Only a number is wanted: how many lines in the records below contain "column"?

Start of RECORDS SUPPLIED

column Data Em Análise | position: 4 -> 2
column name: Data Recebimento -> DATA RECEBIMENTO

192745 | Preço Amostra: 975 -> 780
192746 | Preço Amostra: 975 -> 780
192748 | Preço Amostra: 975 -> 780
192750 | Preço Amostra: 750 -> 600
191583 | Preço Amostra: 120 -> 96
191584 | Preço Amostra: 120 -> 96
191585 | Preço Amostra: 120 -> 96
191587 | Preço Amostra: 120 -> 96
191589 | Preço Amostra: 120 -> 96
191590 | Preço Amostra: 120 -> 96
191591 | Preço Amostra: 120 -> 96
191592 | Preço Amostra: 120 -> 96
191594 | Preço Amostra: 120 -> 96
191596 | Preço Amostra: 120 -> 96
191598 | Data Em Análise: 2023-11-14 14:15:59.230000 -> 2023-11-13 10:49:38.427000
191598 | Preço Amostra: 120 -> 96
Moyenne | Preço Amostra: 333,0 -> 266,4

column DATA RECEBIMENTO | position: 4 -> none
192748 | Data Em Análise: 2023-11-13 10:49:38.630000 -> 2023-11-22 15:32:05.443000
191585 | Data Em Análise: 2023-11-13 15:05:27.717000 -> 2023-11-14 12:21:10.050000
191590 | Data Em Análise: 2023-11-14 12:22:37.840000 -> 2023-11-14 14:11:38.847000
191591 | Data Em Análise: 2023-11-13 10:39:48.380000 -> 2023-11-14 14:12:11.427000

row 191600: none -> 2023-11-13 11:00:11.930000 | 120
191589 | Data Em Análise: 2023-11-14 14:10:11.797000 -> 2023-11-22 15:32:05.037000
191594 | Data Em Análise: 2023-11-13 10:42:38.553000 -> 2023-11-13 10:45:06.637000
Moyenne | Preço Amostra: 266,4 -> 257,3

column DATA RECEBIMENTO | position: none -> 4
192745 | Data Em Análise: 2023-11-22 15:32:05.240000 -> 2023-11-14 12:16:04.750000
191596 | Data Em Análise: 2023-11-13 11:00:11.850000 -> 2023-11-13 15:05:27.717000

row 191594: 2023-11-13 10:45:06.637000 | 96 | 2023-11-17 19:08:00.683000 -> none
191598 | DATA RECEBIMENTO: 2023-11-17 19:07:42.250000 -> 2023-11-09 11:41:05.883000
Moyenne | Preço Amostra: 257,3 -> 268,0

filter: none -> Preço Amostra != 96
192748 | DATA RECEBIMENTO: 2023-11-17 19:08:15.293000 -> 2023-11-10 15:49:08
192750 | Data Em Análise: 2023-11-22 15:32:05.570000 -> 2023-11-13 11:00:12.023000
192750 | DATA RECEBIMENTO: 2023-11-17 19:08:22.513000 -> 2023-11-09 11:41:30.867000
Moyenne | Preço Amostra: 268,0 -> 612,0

End of RECORDS SUPPLIED

SOLUTION FOR THIS TASK.
4